Dataset items:

↓

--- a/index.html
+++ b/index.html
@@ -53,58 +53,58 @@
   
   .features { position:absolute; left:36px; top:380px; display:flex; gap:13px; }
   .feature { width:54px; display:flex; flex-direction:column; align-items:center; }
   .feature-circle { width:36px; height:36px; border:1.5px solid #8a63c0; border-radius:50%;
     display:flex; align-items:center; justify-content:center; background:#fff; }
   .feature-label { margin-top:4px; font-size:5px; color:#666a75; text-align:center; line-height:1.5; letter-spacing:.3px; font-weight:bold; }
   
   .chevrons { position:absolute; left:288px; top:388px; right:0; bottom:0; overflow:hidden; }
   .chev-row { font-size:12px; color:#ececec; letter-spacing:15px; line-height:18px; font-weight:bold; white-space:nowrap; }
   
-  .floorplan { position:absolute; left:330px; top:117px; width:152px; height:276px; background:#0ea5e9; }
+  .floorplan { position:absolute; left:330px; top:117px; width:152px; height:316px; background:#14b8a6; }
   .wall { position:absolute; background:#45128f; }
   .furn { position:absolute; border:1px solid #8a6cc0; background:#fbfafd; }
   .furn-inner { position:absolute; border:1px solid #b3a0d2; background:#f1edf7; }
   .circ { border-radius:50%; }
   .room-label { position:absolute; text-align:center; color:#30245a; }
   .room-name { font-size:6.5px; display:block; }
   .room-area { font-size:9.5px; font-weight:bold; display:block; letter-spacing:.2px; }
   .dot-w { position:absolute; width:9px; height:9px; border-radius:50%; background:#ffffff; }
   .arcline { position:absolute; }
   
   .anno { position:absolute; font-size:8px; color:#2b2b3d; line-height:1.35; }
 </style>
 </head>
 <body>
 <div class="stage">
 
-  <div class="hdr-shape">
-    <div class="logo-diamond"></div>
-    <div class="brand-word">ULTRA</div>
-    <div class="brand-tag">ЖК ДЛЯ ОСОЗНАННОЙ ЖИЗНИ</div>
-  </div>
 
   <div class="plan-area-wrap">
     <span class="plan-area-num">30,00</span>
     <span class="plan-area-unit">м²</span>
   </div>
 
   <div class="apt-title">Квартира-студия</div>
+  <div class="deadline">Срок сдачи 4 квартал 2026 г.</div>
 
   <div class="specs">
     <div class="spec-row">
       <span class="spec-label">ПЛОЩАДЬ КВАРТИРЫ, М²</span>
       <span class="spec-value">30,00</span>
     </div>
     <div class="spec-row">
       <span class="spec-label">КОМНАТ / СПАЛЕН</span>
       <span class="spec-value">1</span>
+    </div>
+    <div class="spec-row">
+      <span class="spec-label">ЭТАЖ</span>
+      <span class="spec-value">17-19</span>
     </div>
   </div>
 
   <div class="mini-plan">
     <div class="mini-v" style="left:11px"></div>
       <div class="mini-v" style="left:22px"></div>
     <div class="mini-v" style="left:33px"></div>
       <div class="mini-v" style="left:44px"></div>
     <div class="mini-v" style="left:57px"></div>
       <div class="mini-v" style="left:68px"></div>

↑
↓

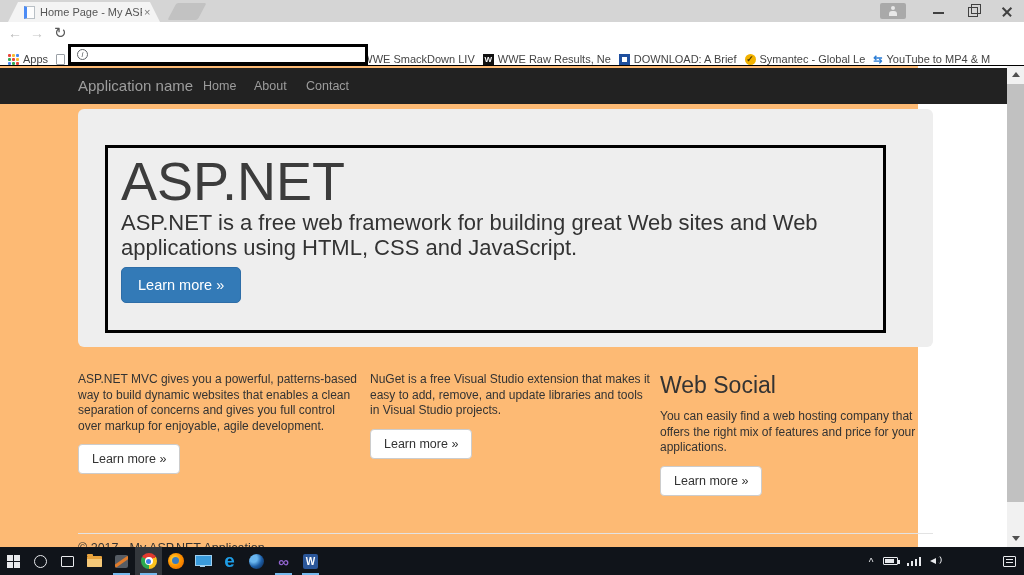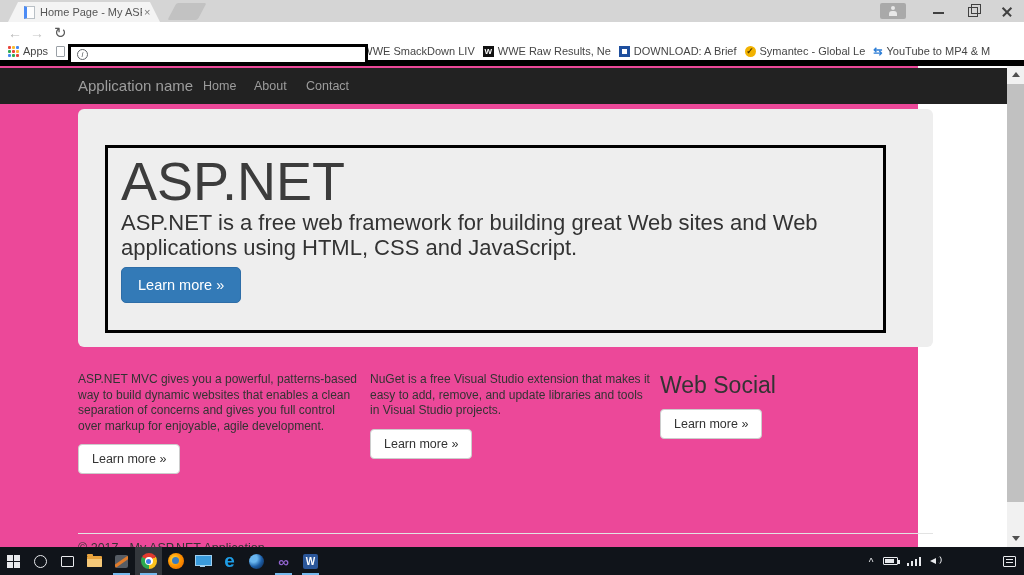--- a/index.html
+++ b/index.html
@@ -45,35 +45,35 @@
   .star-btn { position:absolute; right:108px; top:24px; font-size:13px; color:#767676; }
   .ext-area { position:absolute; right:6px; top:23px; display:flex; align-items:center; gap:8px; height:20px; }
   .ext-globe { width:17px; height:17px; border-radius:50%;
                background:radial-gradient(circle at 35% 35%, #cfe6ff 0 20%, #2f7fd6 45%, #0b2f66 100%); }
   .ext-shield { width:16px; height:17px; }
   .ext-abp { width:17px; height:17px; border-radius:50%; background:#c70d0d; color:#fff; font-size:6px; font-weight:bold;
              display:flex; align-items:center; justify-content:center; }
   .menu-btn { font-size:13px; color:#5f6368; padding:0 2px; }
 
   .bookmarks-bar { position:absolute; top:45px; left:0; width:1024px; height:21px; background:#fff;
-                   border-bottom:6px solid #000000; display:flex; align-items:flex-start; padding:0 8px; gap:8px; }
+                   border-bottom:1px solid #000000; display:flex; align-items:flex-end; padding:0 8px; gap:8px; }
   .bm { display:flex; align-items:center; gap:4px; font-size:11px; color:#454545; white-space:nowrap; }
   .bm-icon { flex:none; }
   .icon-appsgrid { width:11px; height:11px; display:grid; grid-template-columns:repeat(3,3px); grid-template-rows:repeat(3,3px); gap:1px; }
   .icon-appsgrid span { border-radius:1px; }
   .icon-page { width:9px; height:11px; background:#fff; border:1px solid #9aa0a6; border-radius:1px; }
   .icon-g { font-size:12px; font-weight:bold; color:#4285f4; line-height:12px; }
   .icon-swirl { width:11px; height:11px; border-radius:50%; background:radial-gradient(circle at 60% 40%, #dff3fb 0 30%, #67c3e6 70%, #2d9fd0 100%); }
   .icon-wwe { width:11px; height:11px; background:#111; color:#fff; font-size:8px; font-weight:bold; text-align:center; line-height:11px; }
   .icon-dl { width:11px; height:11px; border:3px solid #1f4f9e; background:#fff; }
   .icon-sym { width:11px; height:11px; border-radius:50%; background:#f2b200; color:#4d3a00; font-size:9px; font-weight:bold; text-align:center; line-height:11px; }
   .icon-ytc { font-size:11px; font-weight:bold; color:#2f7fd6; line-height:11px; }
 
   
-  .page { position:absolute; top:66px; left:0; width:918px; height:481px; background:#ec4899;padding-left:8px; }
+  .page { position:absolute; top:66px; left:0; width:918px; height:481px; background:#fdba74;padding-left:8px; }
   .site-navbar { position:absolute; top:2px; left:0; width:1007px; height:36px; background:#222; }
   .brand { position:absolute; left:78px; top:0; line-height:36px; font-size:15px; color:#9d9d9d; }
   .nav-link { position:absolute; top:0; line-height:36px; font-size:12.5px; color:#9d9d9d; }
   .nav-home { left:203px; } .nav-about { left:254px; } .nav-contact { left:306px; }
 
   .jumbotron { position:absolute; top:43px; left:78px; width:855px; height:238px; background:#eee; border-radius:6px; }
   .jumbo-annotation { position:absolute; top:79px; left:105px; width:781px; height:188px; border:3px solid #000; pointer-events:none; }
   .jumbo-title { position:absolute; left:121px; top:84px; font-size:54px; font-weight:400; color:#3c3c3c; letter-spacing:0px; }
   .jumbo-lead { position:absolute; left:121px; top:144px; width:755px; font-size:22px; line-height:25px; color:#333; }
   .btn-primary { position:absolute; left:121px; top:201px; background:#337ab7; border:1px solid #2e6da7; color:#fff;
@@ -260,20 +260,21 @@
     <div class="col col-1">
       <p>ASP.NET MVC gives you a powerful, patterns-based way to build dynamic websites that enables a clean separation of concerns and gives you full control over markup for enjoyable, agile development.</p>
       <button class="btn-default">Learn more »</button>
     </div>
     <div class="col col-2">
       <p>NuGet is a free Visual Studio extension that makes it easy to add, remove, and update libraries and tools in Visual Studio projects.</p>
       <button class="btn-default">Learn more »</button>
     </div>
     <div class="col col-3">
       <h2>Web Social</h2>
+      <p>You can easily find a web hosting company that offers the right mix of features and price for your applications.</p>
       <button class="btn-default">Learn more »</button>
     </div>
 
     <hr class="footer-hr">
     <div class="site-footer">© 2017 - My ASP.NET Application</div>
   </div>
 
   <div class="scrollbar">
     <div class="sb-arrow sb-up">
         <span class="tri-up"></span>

↑

WHAT YOU WILL DO: Report the count of lines in the entries that contain the string "spacing", and nothing besides it.

RESULT OF THE TASK: 4